Telephone follow-up by pharmacists after patients are discharged from hospital reduced 30- and 90-day readmission rates, with up to a 50-fold return on investment, researchers from Northern Ireland report.

Pharmacists scheduled telephone calls with patients within 10 days, at one month and at the start of the third month after discharge. They used a structured guide to reveal issues or problems patients experienced with their treatment or illness, including adherence, concerns regarding their medicines and their ability to manage their medication. Pharmacists offered practical individualised advice.

Researchers matched 211 people who received telephone follow-up with the same number of controls. Each group received, on average, about 12.5 medicines and was aged, on average, 68.8 years. Readmission rates among patients who received telephone follow-up were 43 and 47 per cent lower at 30 and 90 days respectively than among controls.

Readmission rates among those who received all three calls were 78 and 66 per cent lower at 30 and 90 days compared with their matched controls.

The mean length of hospital stay was 8.3 and 6.7 days for the follow-up and control groups respectively. The mean time to readmission was 70.9 days for the telephone follow-up group and 60.1 days for controls. In those who received all three calls, the mean time to readmission was 78.0 days compared with 58.9 days in their matched controls.

Telephone calls from the pharmacists reduced patients’ concerns about their medication and improved adherence based on responses to a beliefs about medicine questionnaire and a medication adherence report scale. Indeed, 83.8 per cent of patients reported that the calls improved their control of their medicines.

Each pound spent delivering the service saved £29.62 and £23.58 at 30 and 90 days respectively, largely due to the avoided readmissions.
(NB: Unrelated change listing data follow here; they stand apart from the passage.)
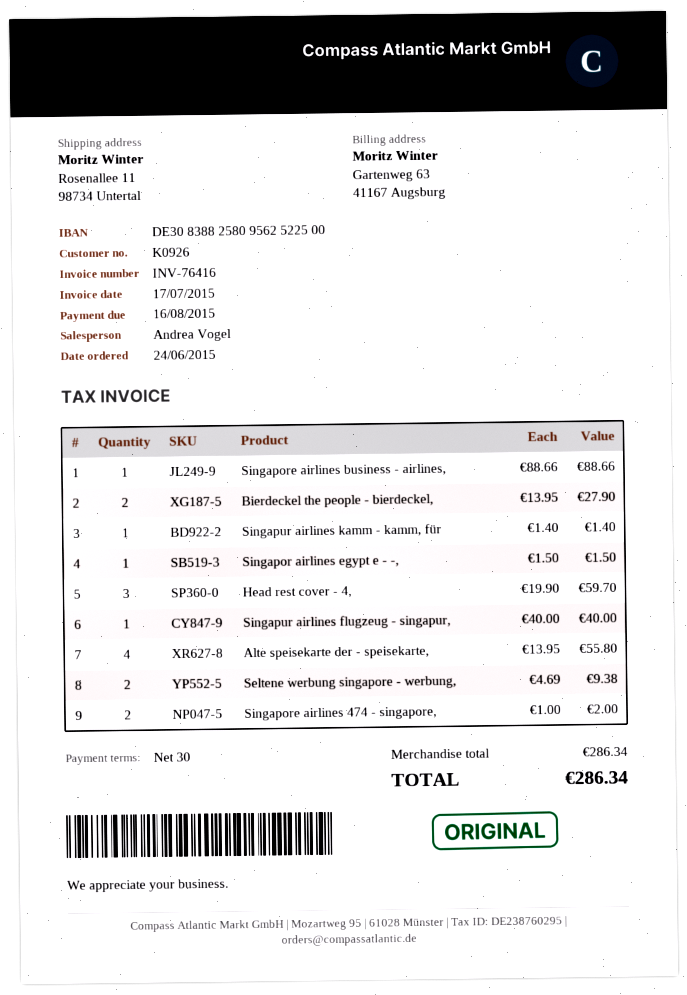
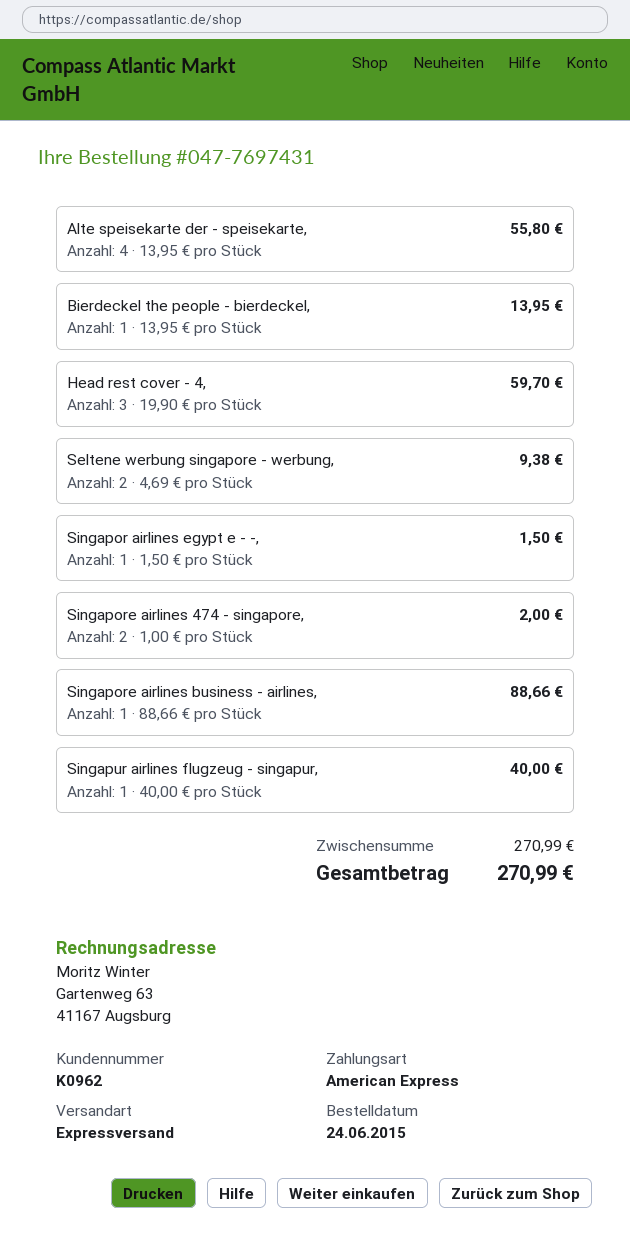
customer number: K0926 -> K0962
Bierdeckel the people - bierdeckel,: 2 x 13.95 = 27.90 -> 1 x 13.95 = 13.95
Singapur airlines kamm - kamm, für: 1 x 1.40 = 1.40 -> none
subtotal: 286.34 -> 270.99
total: 286.34 -> 270.99

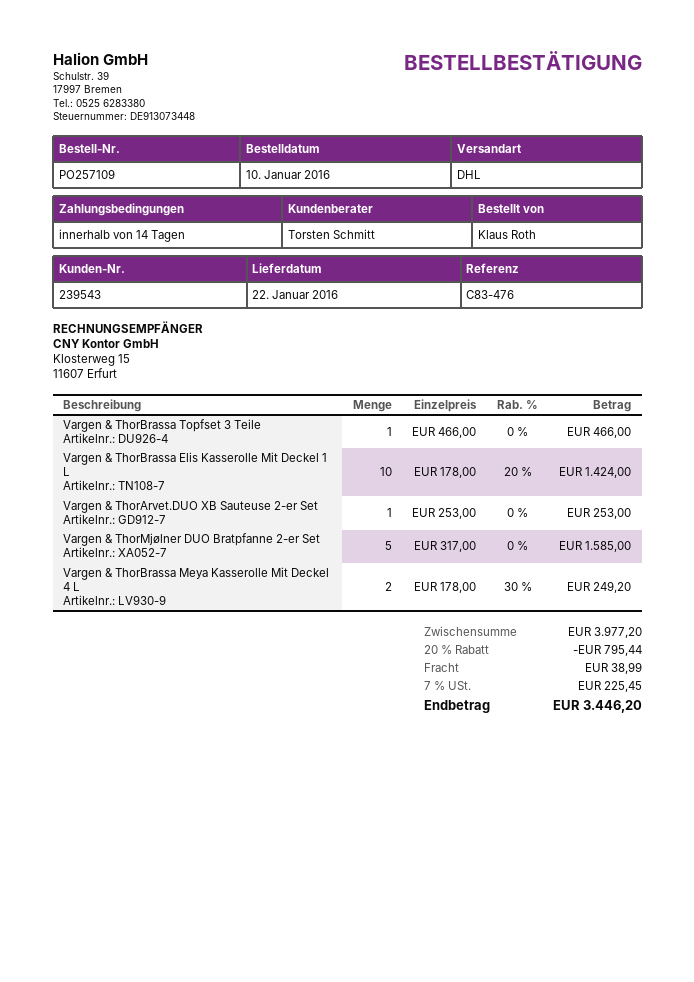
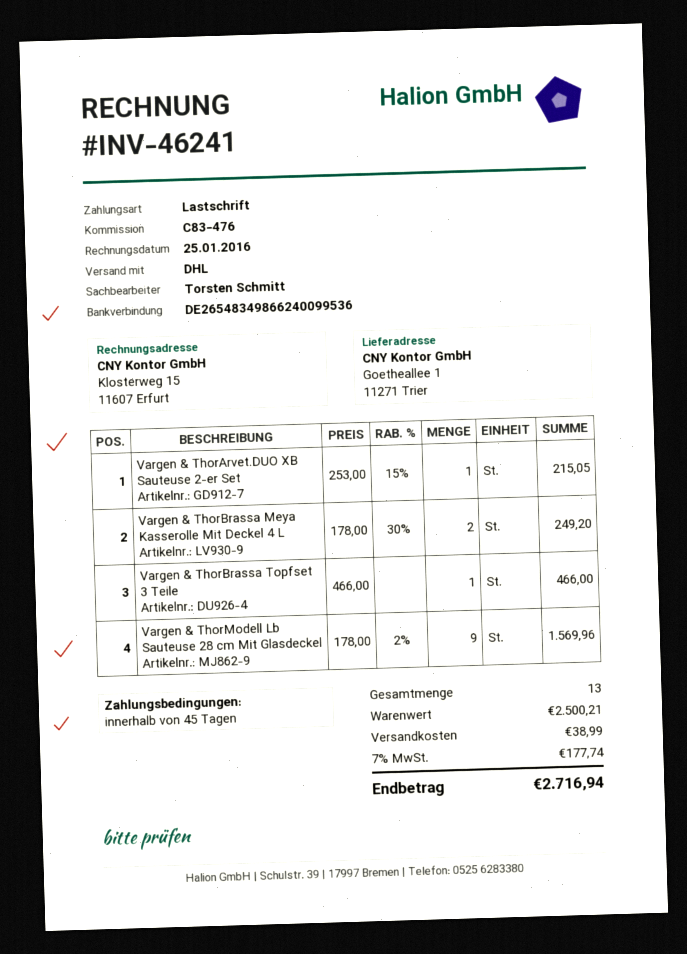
payment terms: 14 days -> 45 days
Vargen & ThorBrassa Elis Kasserolle Mit Deckel 1 L: 10 x 178.00 - 20% = 1424.00 -> none
Vargen & ThorArvet.DUO XB Sauteuse 2-er Set: 1 x 253.00 = 253.00 -> 1 x 253.00 - 15% = 215.05
Vargen & ThorMjølner DUO Bratpfanne 2-er Set: 5 x 317.00 = 1585.00 -> none
Vargen & ThorModell Lb Sauteuse 28 cm Mit Glasdeckel: none -> 9 x 178.00 - 2% = 1569.96
subtotal: 3977.20 -> 2500.21
discount: 20% = 795.44 -> none
tax: 7% = 225.45 -> 7% = 177.74
total: 3446.20 -> 2716.94

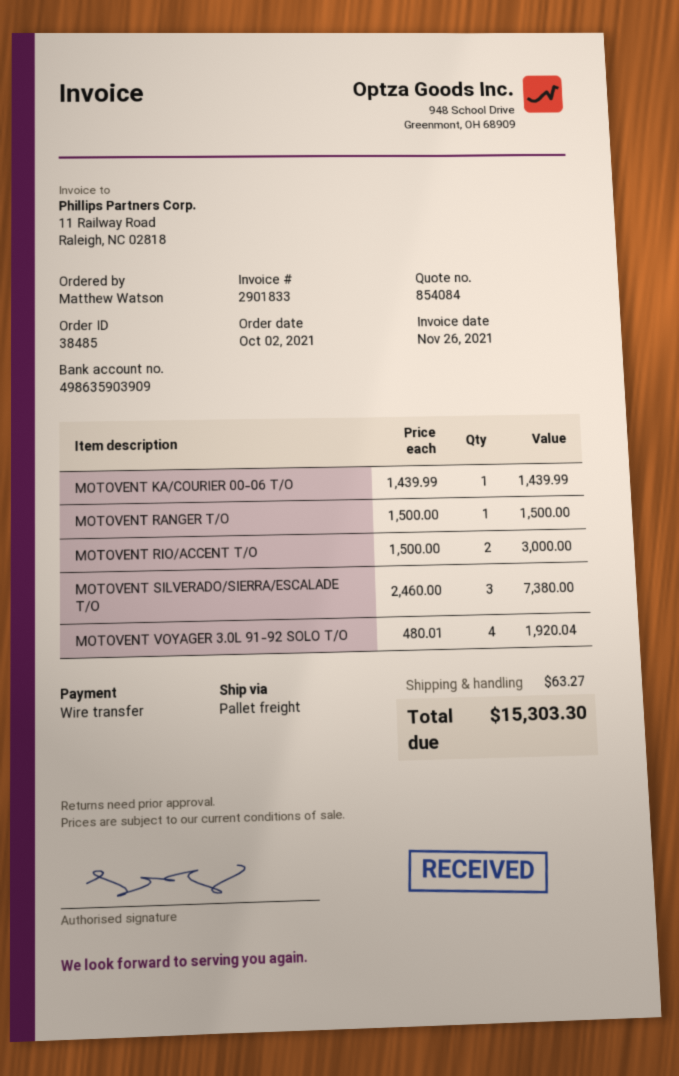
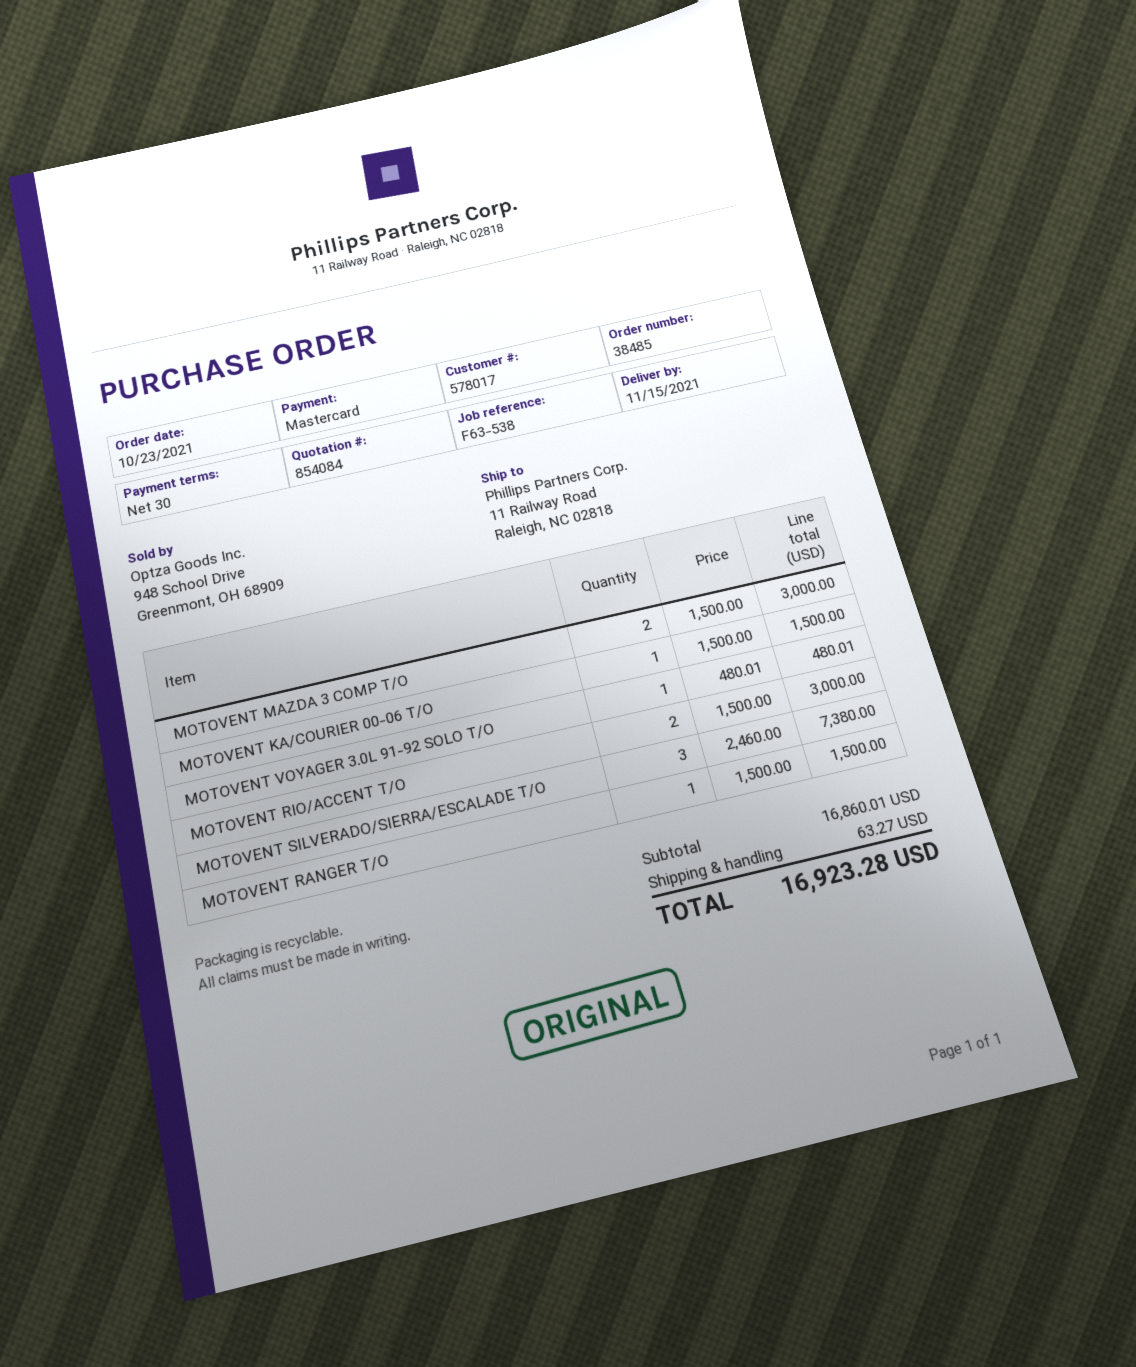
order date: 2021-10-02 -> 2021-10-23
payment method: bank transfer -> Mastercard
MOTOVENT KA/COURIER 00-06 T/O: 1 x 1439.99 = 1439.99 -> 1 x 1500.00 = 1500.00
MOTOVENT VOYAGER 3.0L 91-92 SOLO T/O: 4 x 480.01 = 1920.04 -> 1 x 480.01 = 480.01
MOTOVENT MAZDA 3 COMP T/O: none -> 2 x 1500.00 = 3000.00
total: 15303.30 -> 16923.28

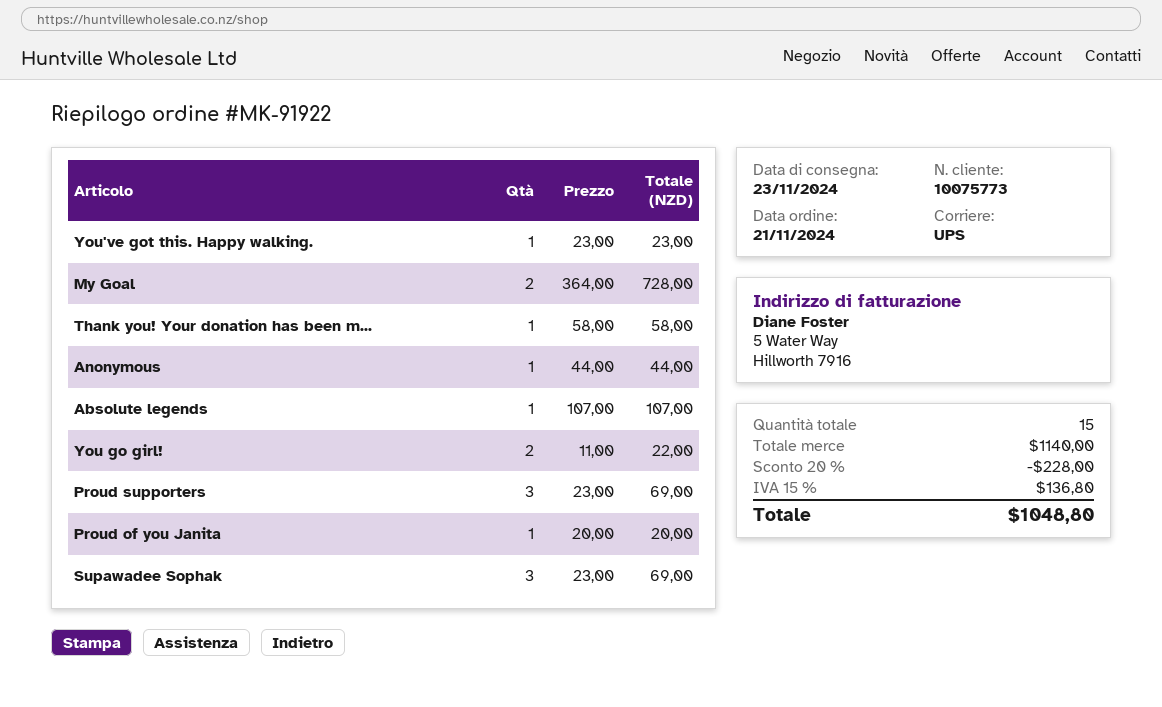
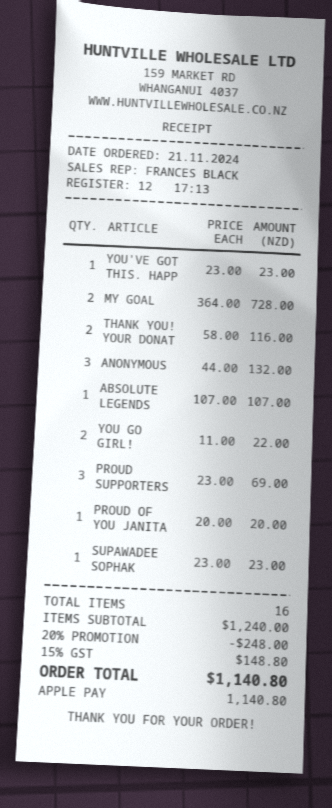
Thank you! Your donation has been m...: 1 x 58.00 = 58.00 -> 2 x 58.00 = 116.00
Anonymous: 1 x 44.00 = 44.00 -> 3 x 44.00 = 132.00
Supawadee Sophak: 3 x 23.00 = 69.00 -> 1 x 23.00 = 23.00
total quantity: 15 -> 16
subtotal: 1140.00 -> 1240.00
discount: 20% = 228.00 -> 20% = 248.00
tax: 15% = 136.80 -> 15% = 148.80
total: 1048.80 -> 1140.80

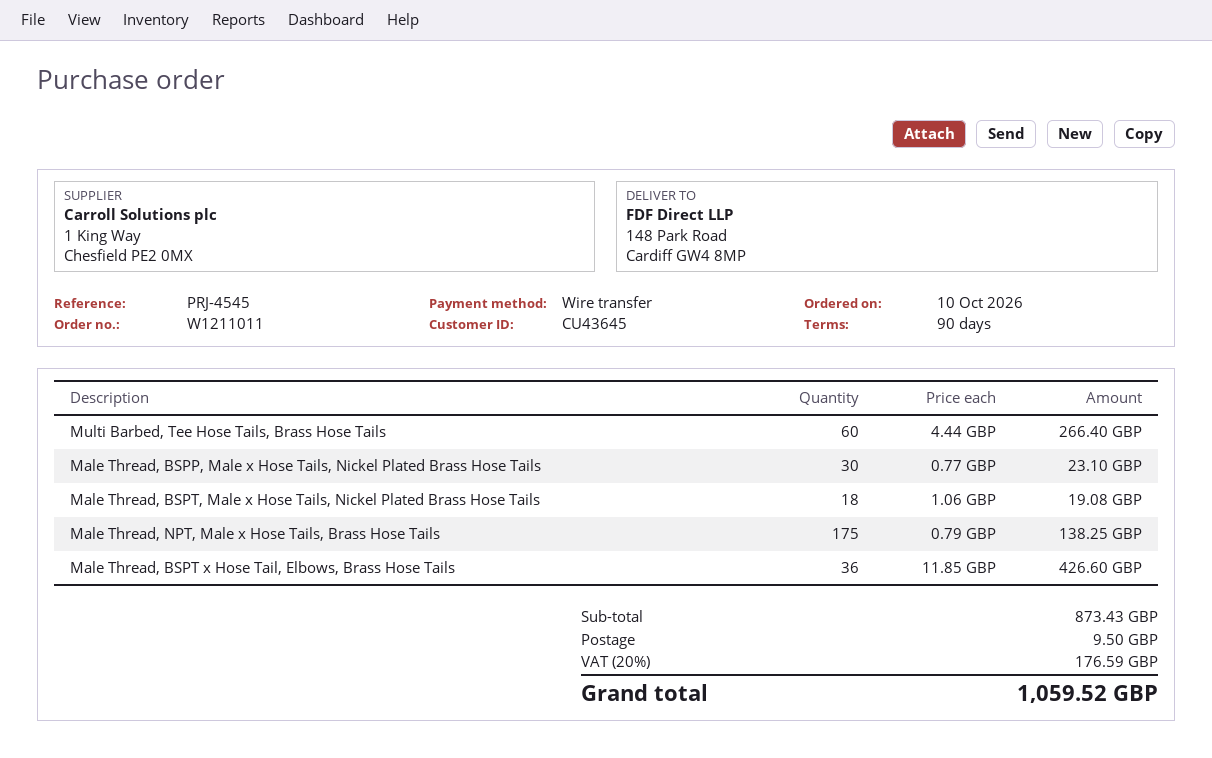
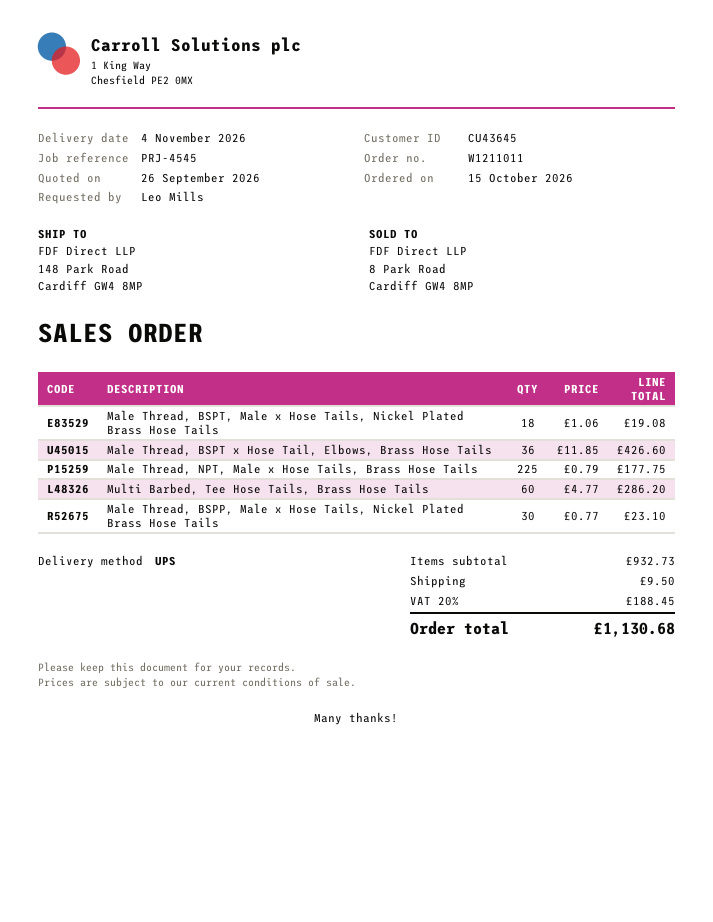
order date: 2026-10-10 -> 2026-10-15
Multi Barbed, Tee Hose Tails, Brass Hose Tails: 60 x 4.44 = 266.40 -> 60 x 4.77 = 286.20
Male Thread, NPT, Male x Hose Tails, Brass Hose Tails: 175 x 0.79 = 138.25 -> 225 x 0.79 = 177.75
subtotal: 873.43 -> 932.73
tax: 20% = 176.59 -> 20% = 188.45
total: 1059.52 -> 1130.68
In those who received all three calls, each pound invested saved £51.19 and £38.08 at 30 and 90 days respectively.

The study had limitations, such as being from a single centre, considering all-cause readmission and being unable to verify whether the primary care team implemented the pharmacists’ recommendations.

However, the authors comment that the “study clearly illustrates the benefits of a pharmacist-led intervention tailoring support to address perceptions and practicalities regarding optimal medicines usage delivered by telephone followup after discharge from hospital”.